■ What to produce: Among the entries that follow, how many lines contain the string "shipping"? Write the number alone.

■ Records drawn from a dataset:
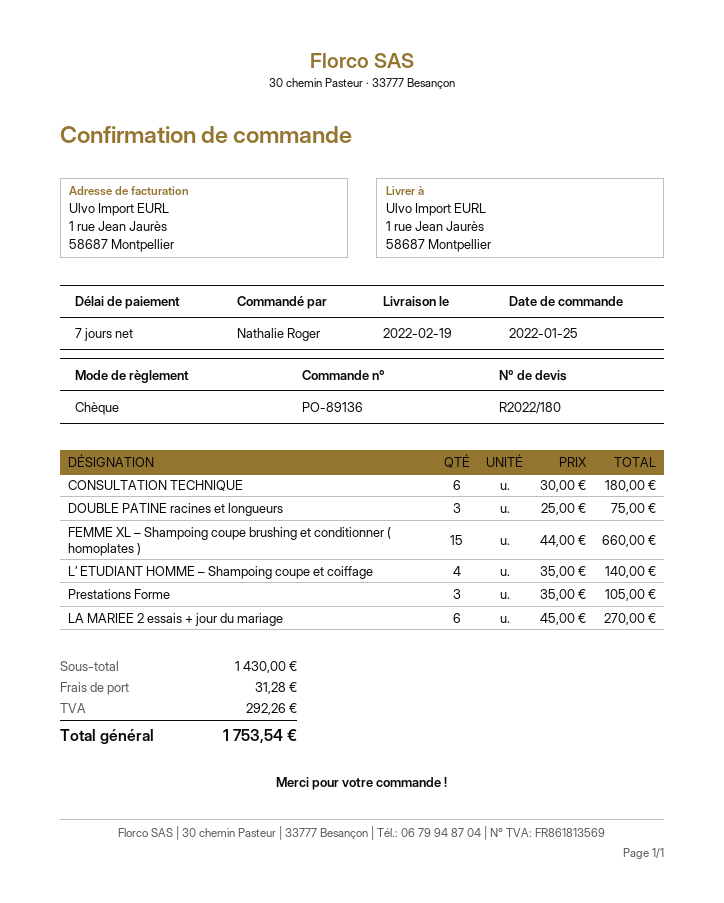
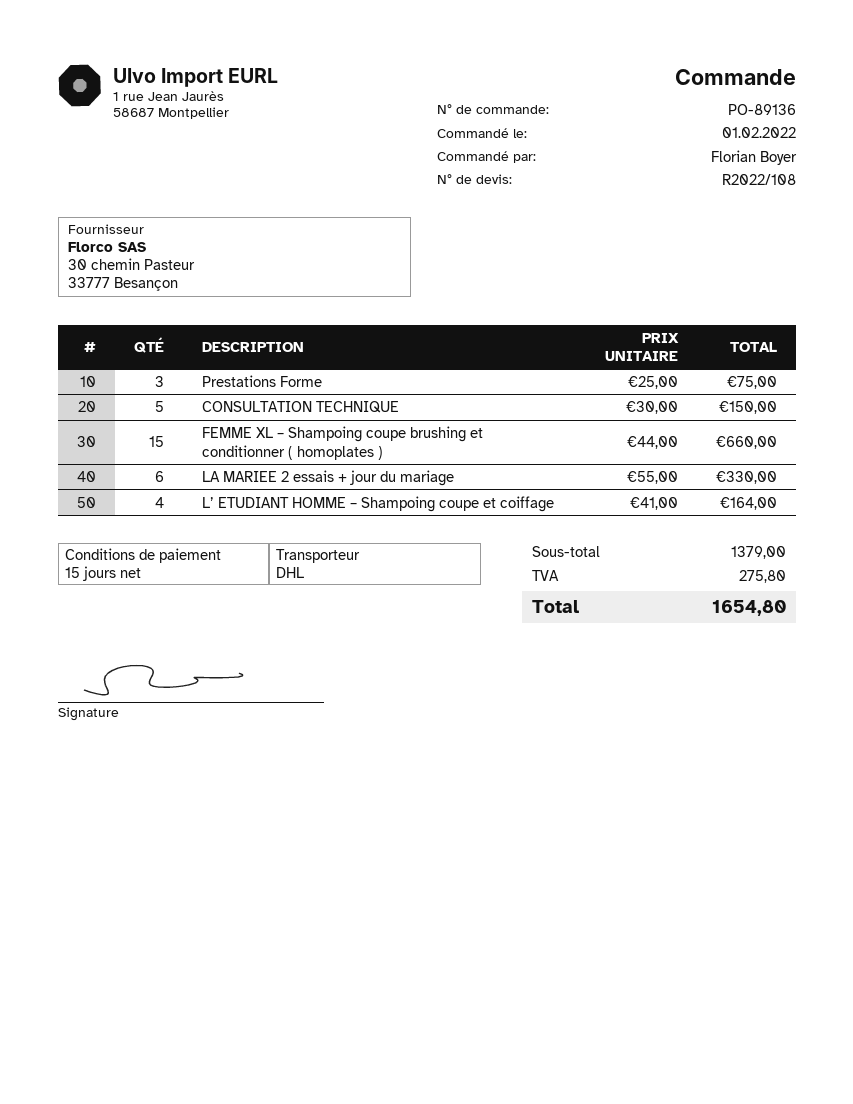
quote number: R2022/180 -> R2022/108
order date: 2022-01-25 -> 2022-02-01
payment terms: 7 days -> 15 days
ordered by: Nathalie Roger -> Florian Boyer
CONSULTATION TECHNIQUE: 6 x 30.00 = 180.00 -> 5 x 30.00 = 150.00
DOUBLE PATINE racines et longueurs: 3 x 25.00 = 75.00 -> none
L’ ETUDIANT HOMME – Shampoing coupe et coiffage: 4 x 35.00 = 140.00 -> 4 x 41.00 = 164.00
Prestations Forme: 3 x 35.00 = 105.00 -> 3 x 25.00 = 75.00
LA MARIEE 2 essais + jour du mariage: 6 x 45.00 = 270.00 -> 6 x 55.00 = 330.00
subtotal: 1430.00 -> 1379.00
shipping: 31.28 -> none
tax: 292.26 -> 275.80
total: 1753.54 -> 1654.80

--

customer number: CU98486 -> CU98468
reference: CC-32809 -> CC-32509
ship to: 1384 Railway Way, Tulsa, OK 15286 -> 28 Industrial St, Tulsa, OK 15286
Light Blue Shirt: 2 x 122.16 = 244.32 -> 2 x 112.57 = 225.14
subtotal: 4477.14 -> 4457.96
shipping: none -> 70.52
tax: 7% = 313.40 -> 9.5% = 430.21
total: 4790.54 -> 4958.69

■ Response area: 2